ALBUQUERQUE, N.M. (KRQE) – The family of a young girl is suing Albuquerque Public Schools after they say the district failed to protect the child from sexual abuse by her teacher during school. Multiple young students have come forward, accusing Danny Aldaz of sexually assaulting them while in his second-grade class. Now, the family of one of the alleged victims is taking matters into their own hands, with a lawsuit filed today.

“Albuquerque Public Schools is very much at fault,” said Gail Stewart, an attorney representing the victim’s family. “In terms of the atmosphere, Mr. Aldaz was allowed to sexually abuse children including the classroom and the lax Title IX policies.”
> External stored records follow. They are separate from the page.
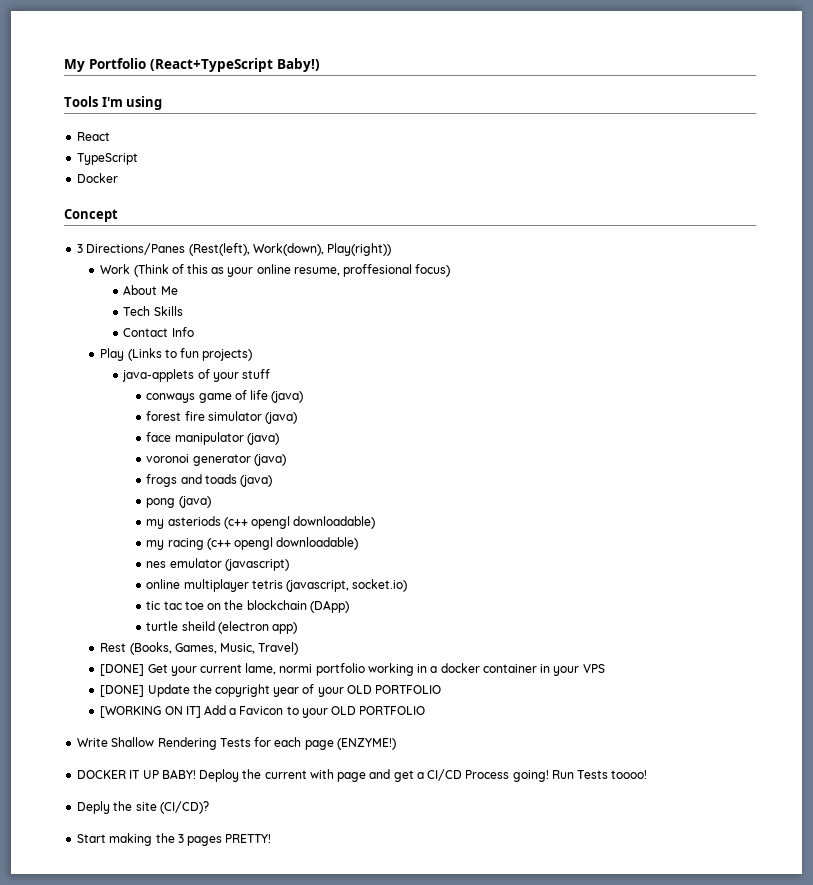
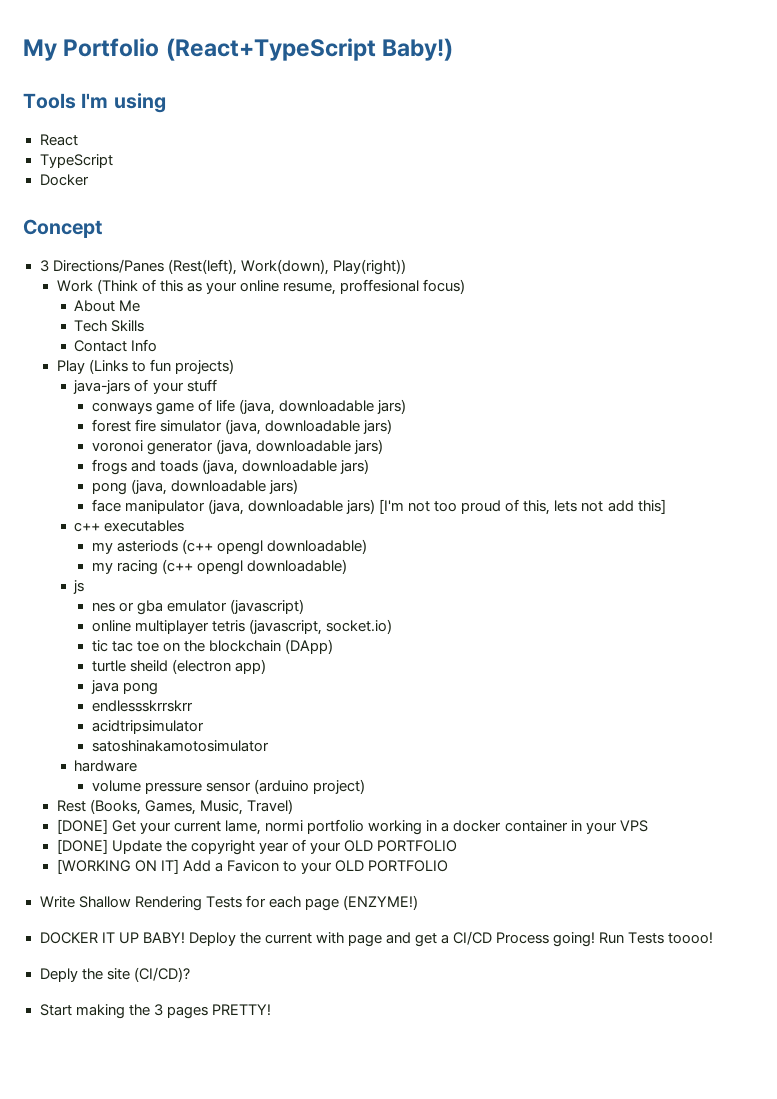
- java-applets of your stuff
+ java-jars of your stuff
- conways game of life (java)
+ conways game of life (java, downloadable jars)
- forest fire simulator (java)
- face manipulator (java)
+ forest fire simulator (java, downloadable jars)
- voronoi generator (java)
+ voronoi generator (java, downloadable jars)
- frogs and toads (java)
- pong (java)
+ frogs and toads (java, downloadable jars)
+ pong (java, downloadable jars)
+ face manipulator (java, downloadable jars) [I'm not too proud of this, lets not add this]
+ c++ executables
+ js
- nes emulator (javascript)
+ nes or gba emulator (javascript)
+ java pong
+ endlessskrrskrr
+ acidtripsimulator
+ satoshinakamotosimulator
+ hardware
+ volume pressure sensor (arduino project)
According to attorneys, a then-7-year-old second-grader at Valle Vista Elementary reported the assault nearly two years ago, stating her teacher, Danny Aldaz, exposed himself multiple times. Parents say in the time since, the district did not keep them posted on any investigations into Aldaz and fostered an environment allowing sexual abuse to occur — from the layout of the classroom where Aldaz reportedly covered a storage area to remain hidden where the alleged abuse occurred, to not enforcing federal policies designed to protect children from sexual violence.

“Title IX under federal law would protect students from sex discrimination and harassment including sexual violence,” said Stewart. “Albuquerque Public Schools does not have a system that’s compliant with Title IX’s expectations for the protection of children.”

Since this alleged victim came forward, at least three other former students of Aldaz have also reported similar abuses when he taught at Valle Vista and, before then, Helen Cordero, dating back to at least 2013. Attorneys say the district knew of wrongdoings but kept him in the classroom until early 2020.

“The concern is that there were a lot of steps or failure to take steps by the Albuquerque Public Schools that certainly could’ve prevented this child’s injuries because she did not have the teacher until the 2019-20 school year,” said Stewart. “As we know from the criminal complaint, in Bernalillo County, another student came forward alleging similar sexual abuse from the same teacher over many years. Had Albuquerque Public Schools investigated, acted on observations prior to the ’19-20 school year, this child would presumably not had that teacher. It’s really sad when it seems like there was a long history that was not attended to by the Albuquerque Public Schools and part of that is that they don’t have the policies to be looking out for this.”

According to the lawsuit, Aldaz is still licensed through the New Mexico Public Education Department. As for the most recent allegations against Aldaz, he has pleaded not guilty. That trial is scheduled for June 2022.

KRQE News 13 reached out to APS to find out why Aldaz was allowed to be in a classroom for so long when allegations dated back to 2013. They declined to comment on pending litigation.